3. Better features ( Latent Semantic Indexing )
4. Better classifier (some documents illustrate that SVM performance is usually better than Naive Bayesian)


Further Discussion

Despite the disscussed classifier way (Naive Bayesian) which is presented above, lexion-based classifier is also a basic way. Some preassambled lexion about sentiment is avaliable online (https://www.cs.uic.edu/~liub/FBS/sentiment-analysis.html). It also utilized the corpus to rich the lexions.

This week, I mainly simply go through the whole text mining procedure with some explarotion. It is not systematic. In the following weeks, I want to do it in a more systematical way.

I think I might concentrate on feature excration first with classical classifier (Naive Bayesian or SVM etc.).

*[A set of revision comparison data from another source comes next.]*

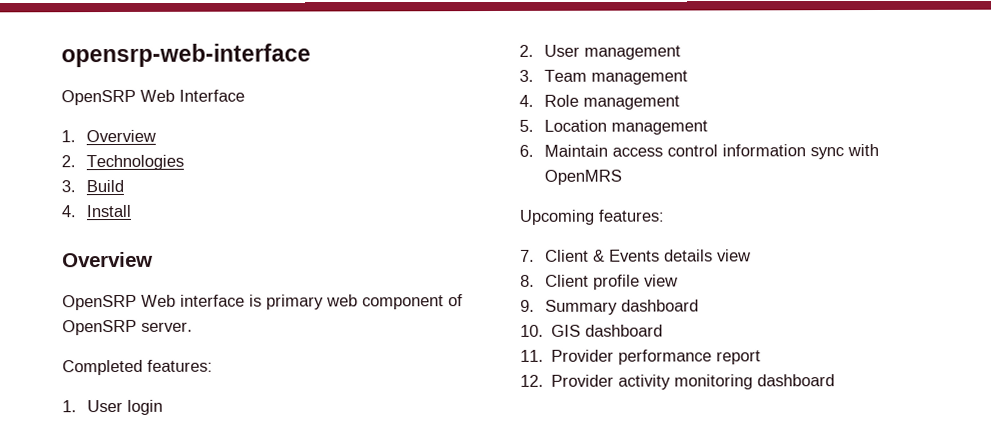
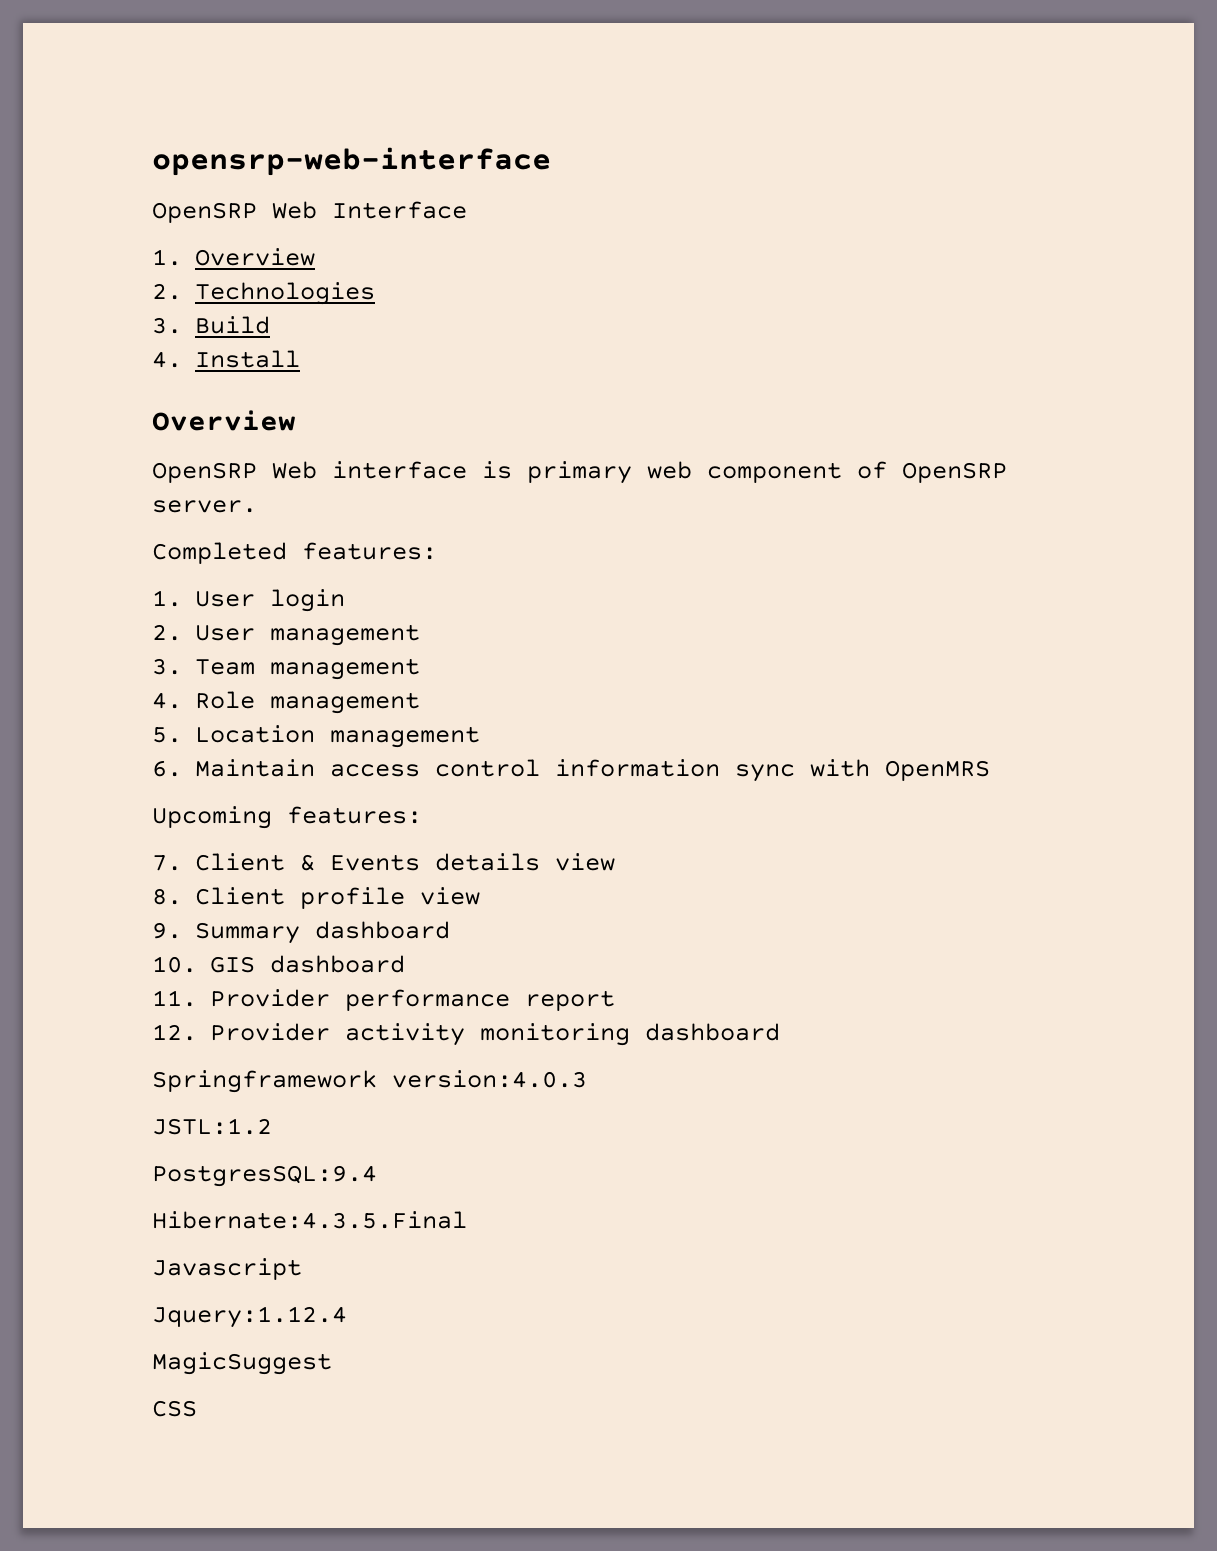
(836, 380) none -> [152,1070,587,1093] [152,1118,272,1135] [152,1165,377,1187] [152,1211,467,1229] [152,1258,302,1280] [152,1306,347,1328] [152,1352,332,1375] [152,1400,197,1417] // Springframework version:4.0.3 // JSTL:1.2 // PostgresSQL:9.4 // Hibernate:4.3.5.Final // Javascript // Jquery:1.12.4 // MagicSuggest // CSS

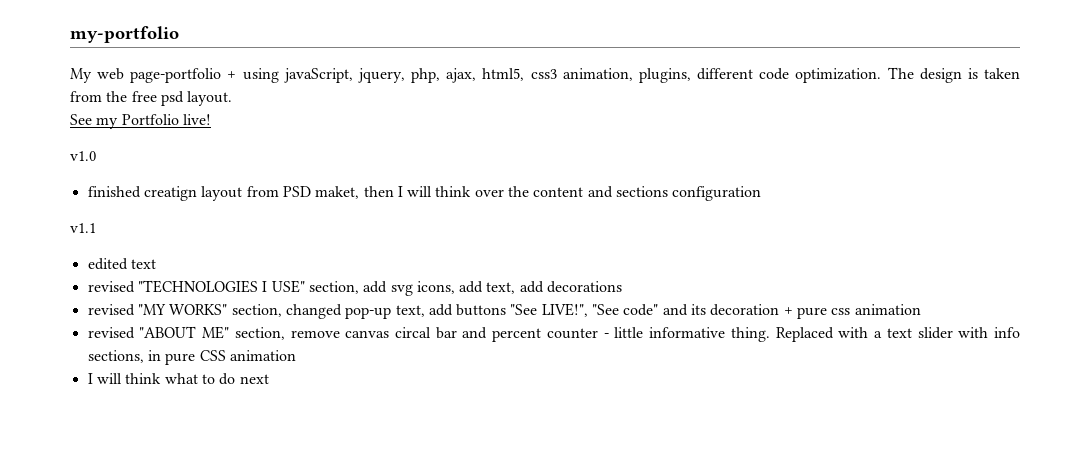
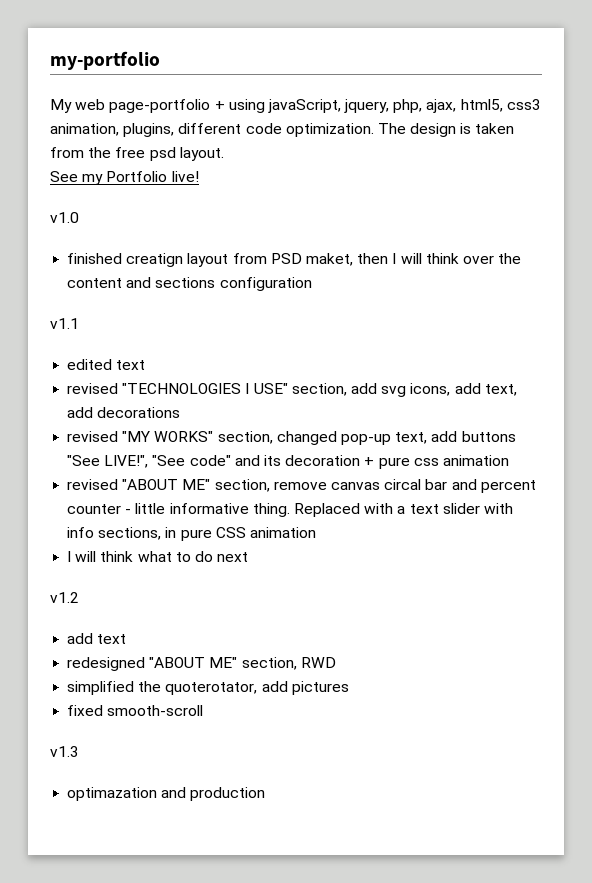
(269, 379) none -> [50,592,79,603] [67,633,127,644] [67,657,336,671] [67,681,349,695] [67,705,204,716] [50,746,79,757] [67,787,266,801] // v1.2 // add text // redesigned "ABOUT ME" section, RWD // simplified the quoterotator, add pictures // fixed smooth-scroll // v1.3 // optimazation and production

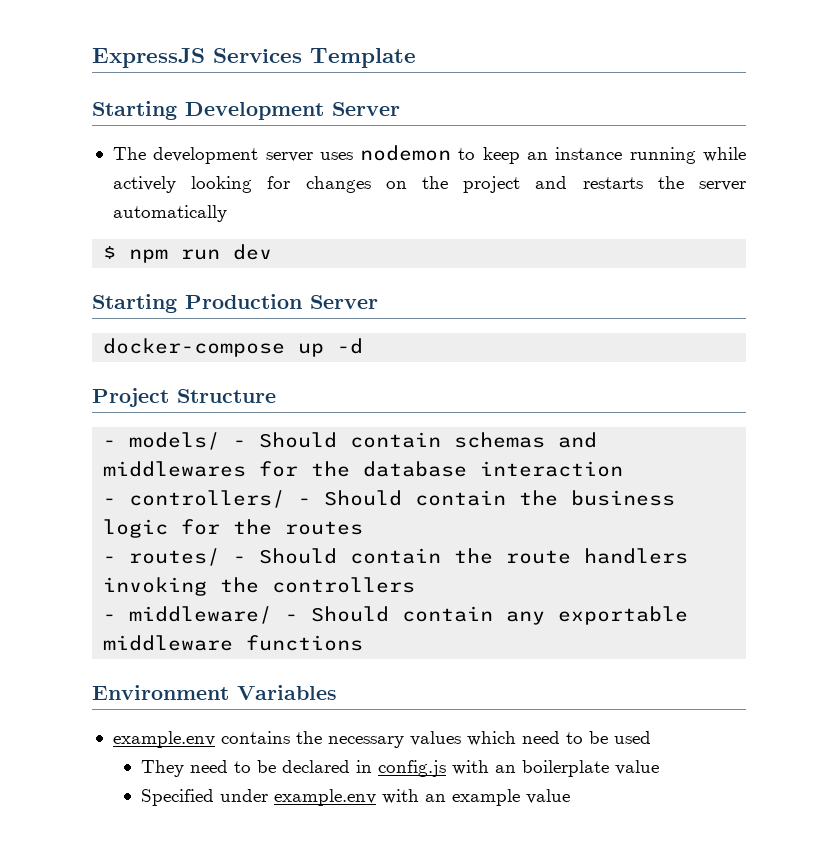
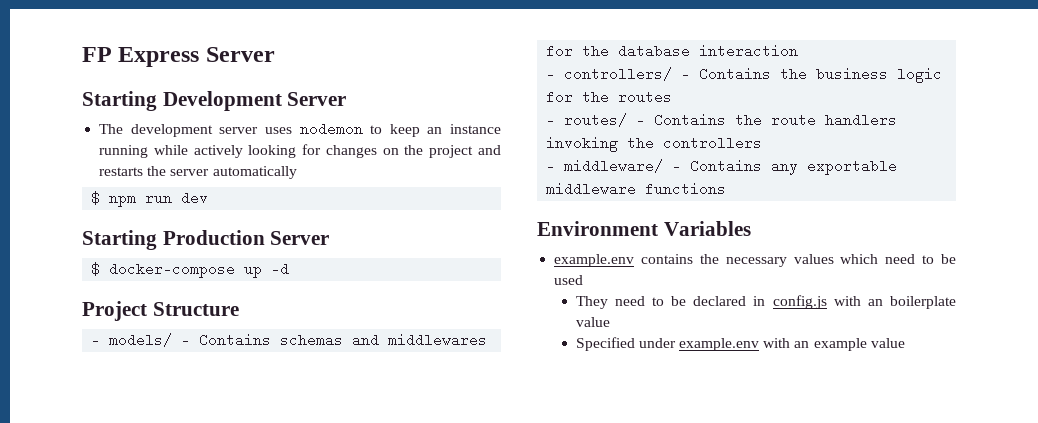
[92,48,416,68] ExpressJS Services Template -> [82,47,275,67] FP Express Server
(378, 302) none -> [91,262,101,276] $
[259,432,442,448] Should contain -> [199,333,272,347] Contains
[324,490,507,506] Should contain -> [699,67,772,81] Contains
[259,548,442,564] Should contain -> [654,113,727,127] Contains
[311,606,494,622] Should contain -> [690,159,763,173] Contains

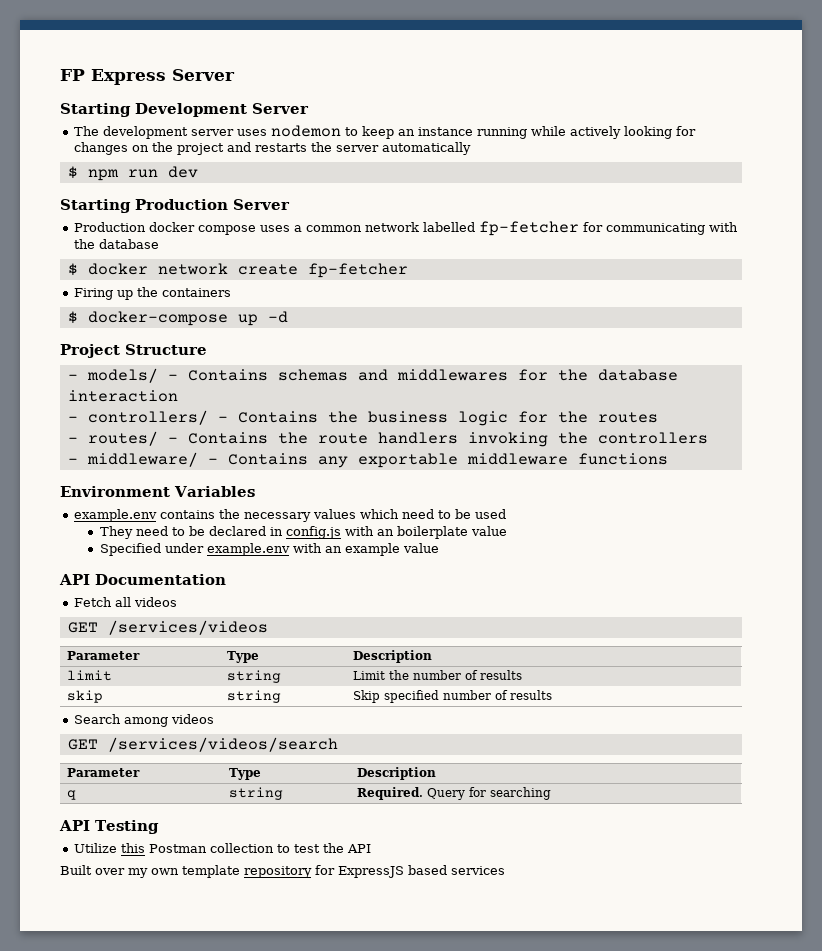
(330, 238) none -> [74,221,739,236] [74,239,160,249] [67,263,408,278] [74,287,232,300] // Production docker compose uses a common network labelled fp-fetcher for communicating with the database // $ docker network create fp-fetcher // Firing up the containers
(905, 343) none -> [59,574,226,585] [74,597,178,607] [67,620,268,635] [66,651,140,660] [226,651,259,663] [352,650,432,663] [66,670,112,681] [226,670,281,683] [352,670,522,680] [66,690,103,703] [226,690,281,703] [352,690,552,703] [74,714,215,727] [67,737,338,752] [66,768,140,777] [228,768,261,780] [356,767,436,780] [66,790,76,800] [228,787,283,800] [356,787,551,800] [59,820,159,834] [74,843,372,853] [60,865,505,878] // API Documentation // Fetch all videos // GET /services/videos // Parameter | Type | Description // limit | string | Limit the number of results // skip | string | Skip specified number of results // Search among videos // GET /services/videos/search // Parameter | Type | Description // q | string | Required. Query for searching // API Testing // Utilize this Postman collection to test the API // Built over my own template repository for ExpressJS based services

Next, with the same preprocessing and handle the imbalance problem with well designed classifier (AdaBoost.NC). After that, I want to explore the possibility of handling the question specific imbalance problem, which means not only merely change the classifier, but also explore a text mining process including the preprocessing procedure and the classifier. Finally, if it is possible, I might add the consideration of time which turns it into an online learning text mining task.


Reference

https://marcobonzanini.com/2015/03/09/mining-twitter-data-with-python-part-2/
https://www.cs.uic.edu/~liub/FBS/sentiment-analysis.html
Danneman, Nathan, and Heimann, Richard. Social Media Mining with R. Olton, Birmingham, GBR: Packt Publishing Ltd, 2014. ProQuest ebrary. Web. 7 July 2016.